Earth is a complex system. There are intricate interactions between the spherical layers, which can manifest in the form of crustal movement. The geodynamic mechanism is the research focus and core issue of plate motions and plate tectonics. The earthquake is the most direct result of relative plate movement, causing serious damage to the lives and property of humans. Thus, analyzing the time series of earthquakes may help us understand the relationship and causality between two plate boundaries and further explore the movement mechanism. Therefore, based on plate motions and continental drift theory, this paper uses earthquake events data and the Granger causality test method to quantitatively analyze the interaction and energy transfer relationship of plate boundaries from the view of statistics.
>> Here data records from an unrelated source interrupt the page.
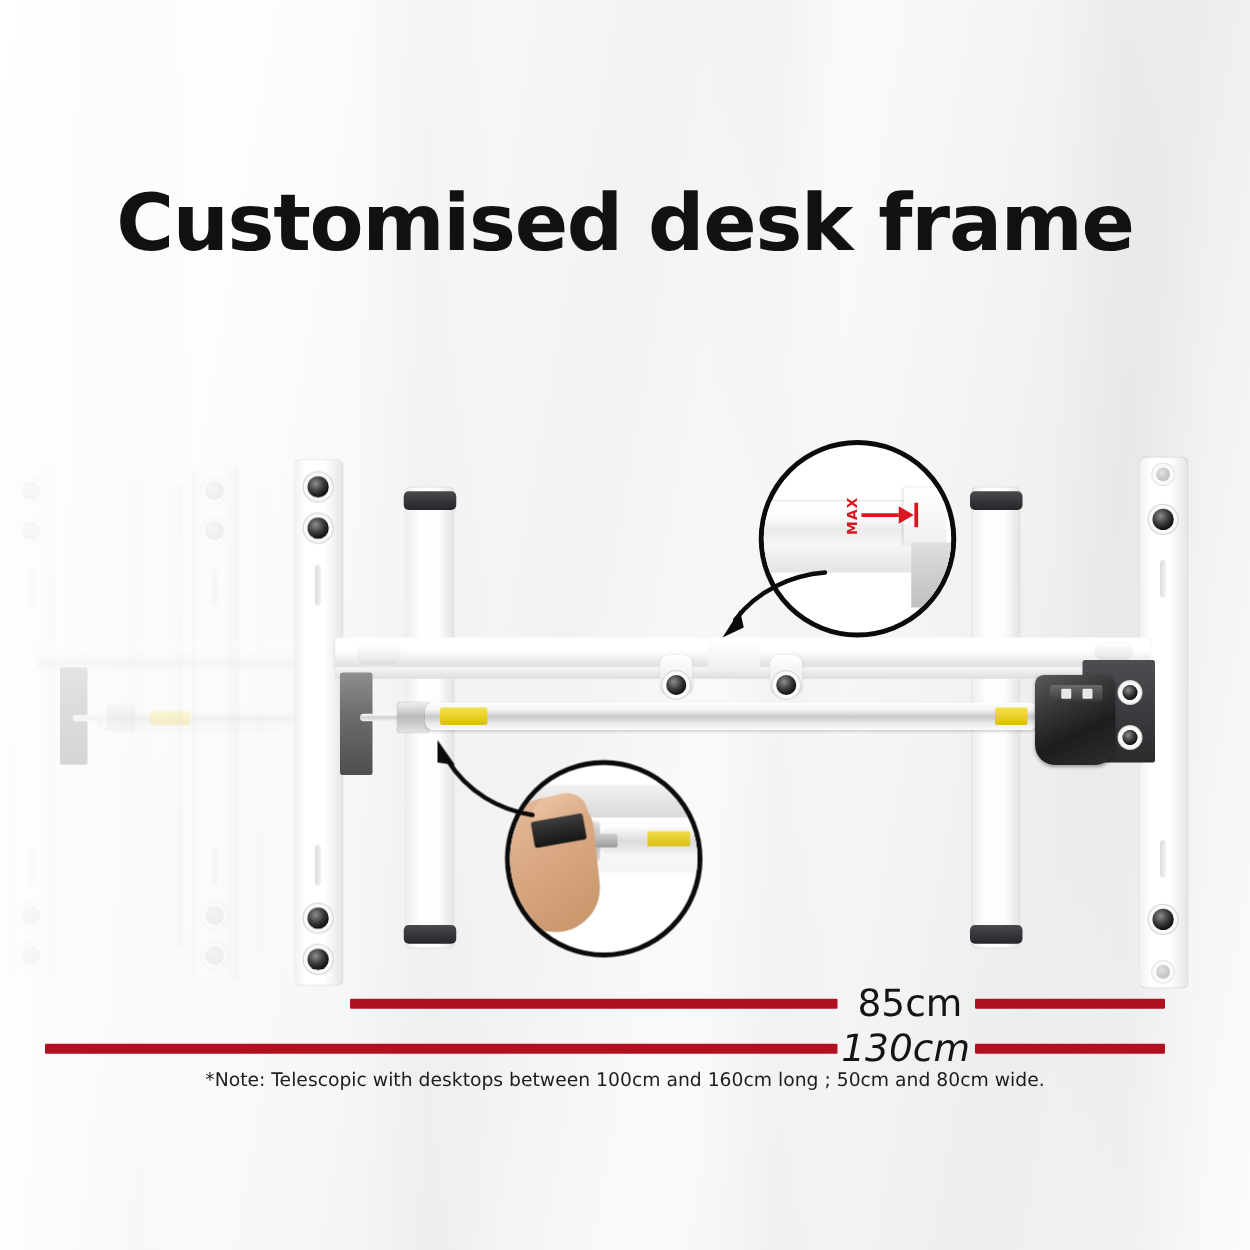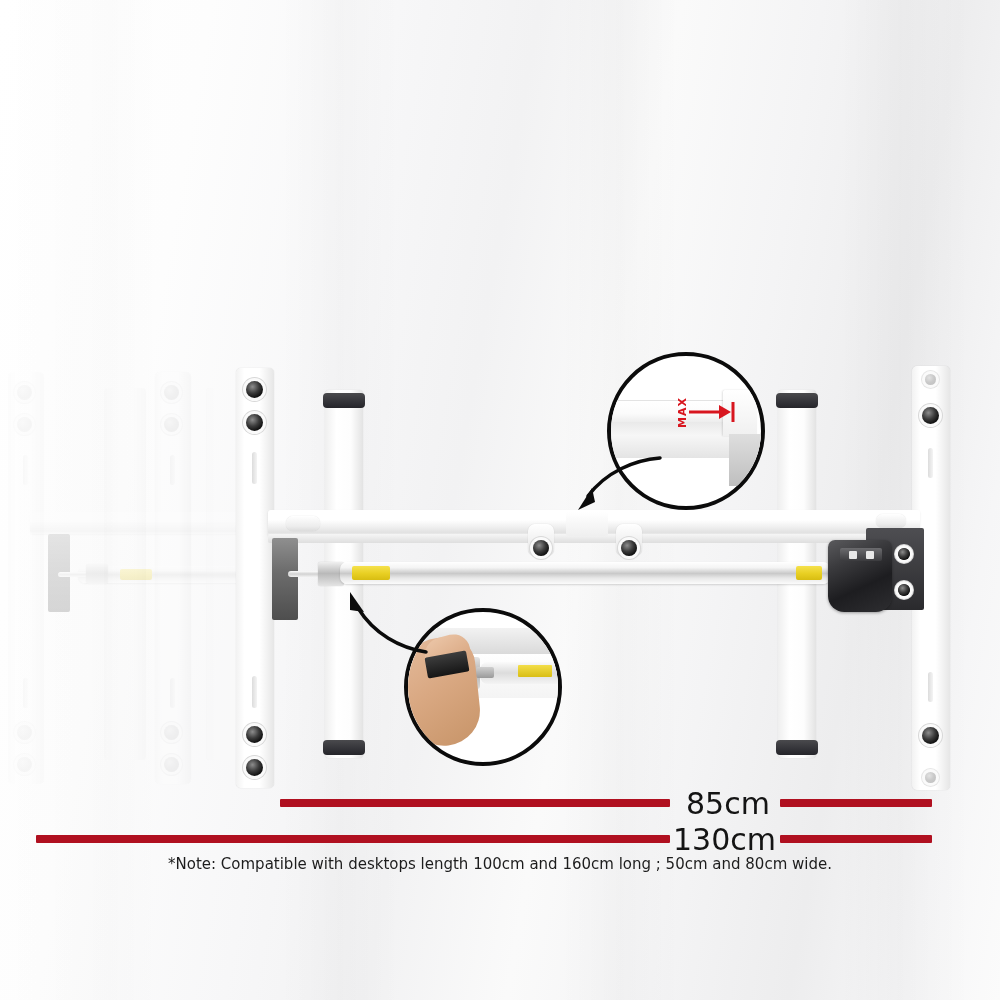"Customised desk frame" div.headline { html: none -> <div>Customised desk frame</div> }
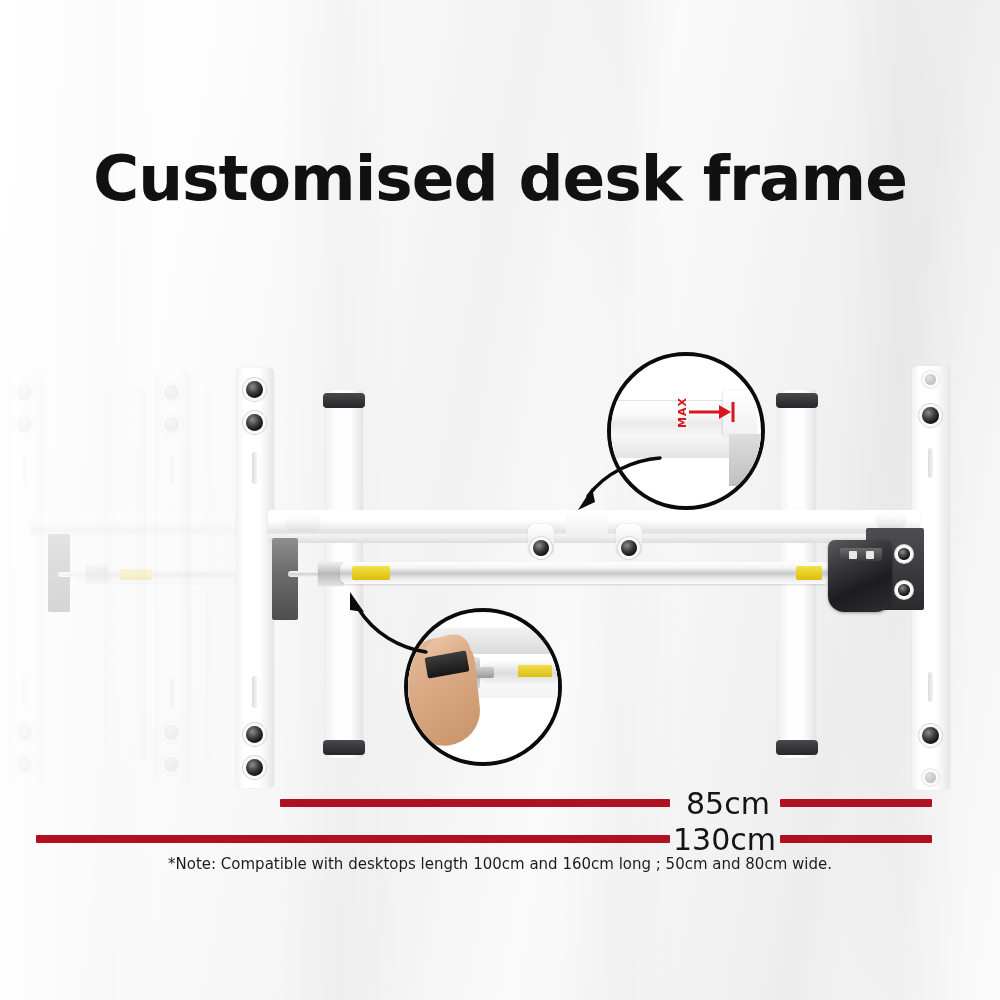"130cm" div.measure-label { font-style: none -> italic }
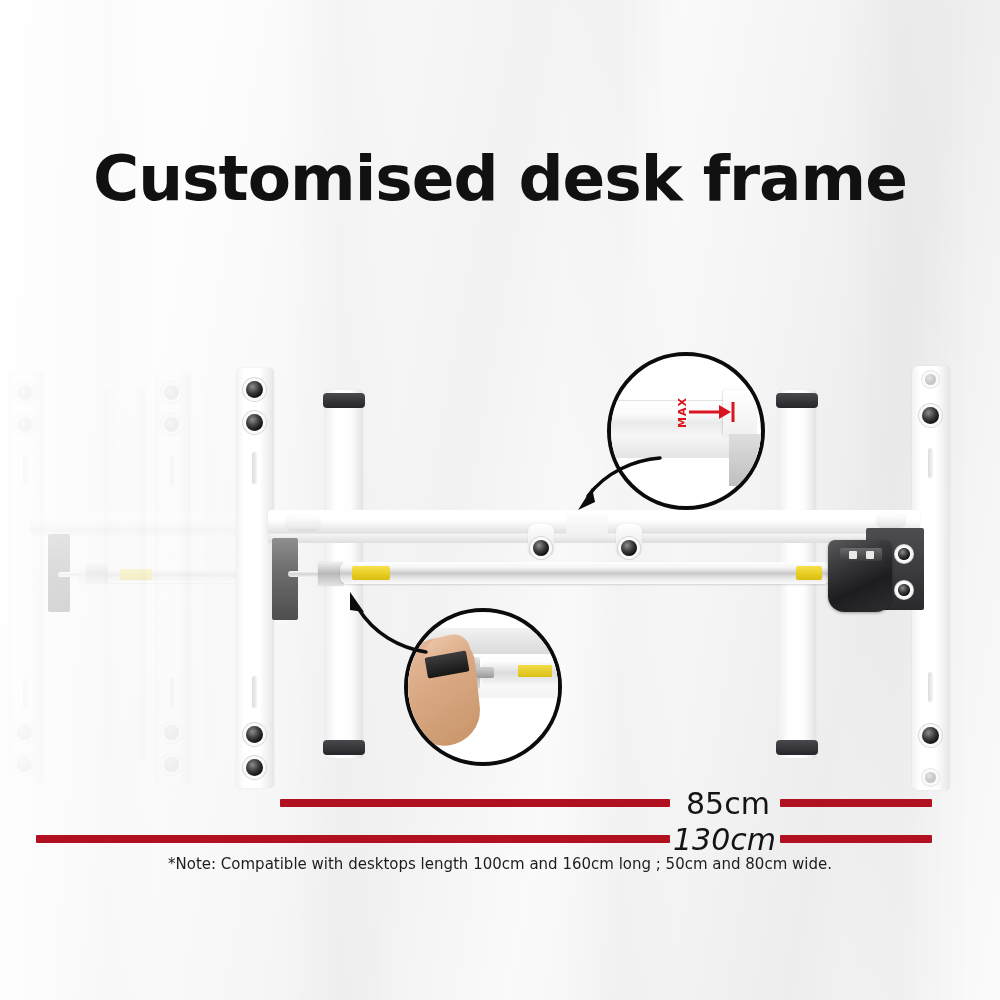"*Note: Compatible with desktops length" div.note { text: Compatible with desktops length -> Telescopic with desktops between }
The objective of this paper is to explore the relationship between the pull effect and the push effect of plate motion and to provide knowledge to explore seismic energy transfer relationships, and even to predict earthquake: (1) The directions of the global plate motion Field are opposite to the directions of Granger causality between plate boundaries of the Pacific, Nazca, African, Australian, Eurasian and Philippine plates, but they do not conflict with each other. For example, the energy release at the subduction zone Granger causes the energy release at the mid-ocean ridge at the Pacific plate, which is opposite to the directions of plate movement. (2) The slab-pull force (not limited to subduction force of the ocean plates) provides the main driving force for plate motions in the Pacific plate, Nazca plate, African plate, Australian plate, Eurasian plate, and Philippine sea plate. (3) The causality relationship and optimal lag length of energy release between plate boundaries may provide another point of view for forecasting earthquakes.